Comment by mrandish

Good post. For anyone wondering "why do we have these particular resolutions, sampling and frame rates, which seem quite random", allow me to expand and add some color to your post (pun intended). Similar to how modern railroad track widths can be traced back to the wheel widths of roman chariots, modern digital video standards still reverberate with echoes from 1930s black-and-white television standards.

BT.601 is from 1982 and was the first widely adopted analog component video standard (sampling analog video into 3 color components (YUV) at 13.5 MHz). Prior to BT.601, the main standard for video was SMPTE 244M created by the Society of Motion Picture and Television Engineers, a composite video standard which sampled analog video at 14.32 MHz. Of course, a higher sampling rate is, all things equal, generally better. The reason for BT.601 being lower (13.5 MHz) was a compromise - equal parts technical and political.
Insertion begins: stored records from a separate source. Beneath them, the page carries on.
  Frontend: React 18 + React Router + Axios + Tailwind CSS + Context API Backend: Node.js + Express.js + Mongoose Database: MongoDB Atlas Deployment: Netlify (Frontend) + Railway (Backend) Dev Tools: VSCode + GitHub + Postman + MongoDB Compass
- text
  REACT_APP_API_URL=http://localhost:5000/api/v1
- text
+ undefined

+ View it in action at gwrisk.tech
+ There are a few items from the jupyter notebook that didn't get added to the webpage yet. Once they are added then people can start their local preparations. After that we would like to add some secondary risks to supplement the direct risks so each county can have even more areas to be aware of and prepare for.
Analog television was created in the 1930s as a black-and-white composite standard and in 1953 color was added by a very clever hack which kept all broadcasts backward compatible with existing B&W TVs. Politicians mandated this because they feared nerfing all the B&W TVs owned by voters. But that hack came with some significant technical compromises which complicated and degraded analog video for over 50 years. The composite and component sampling rates (14.32 MHz and 13.5 MHz) are both based on being 4x a specific existing color carrier sampling rate from analog television. And those two frequencies directly dictated all the odd-seeming horizontal pixel resolutions we find in pre-HD digital video (352, 704, 360, 720 and 768) and even the original PC display resolutions (CGA, VGA, XGA, etc). To be clear, analog television signals were never pixels. Each horizontal scanline was only ever an oscillating electrical voltage from the moment photons struck an analog tube in a TV camera to the home viewer's cathode ray tube (CRT). Early digital video resolutions were simply based on how many samples an analog-to-digital converter would need to fully recreate the original electrical voltage.

For example, 720 is tied to 13.5 Mhz because sampling the active picture area of an analog video scanline at 13.5 MHz generates 1440 samples (double per-Nyquist). Similarly, 768 is tied to 14.32 MHz generating 1536 samples. VGA's horizontal resolution of 640 is simply from adjusting analog video's rectangular aspect ratio to be square (720 * 0.909 = 640). It's kind of fascinating all these modern digital resolutions can be traced back to decisions made in the 1930s based on which affordable analog components were available, which competing commercial interests prevailed (RCA vs Philco) and the political sensitivities present at the time.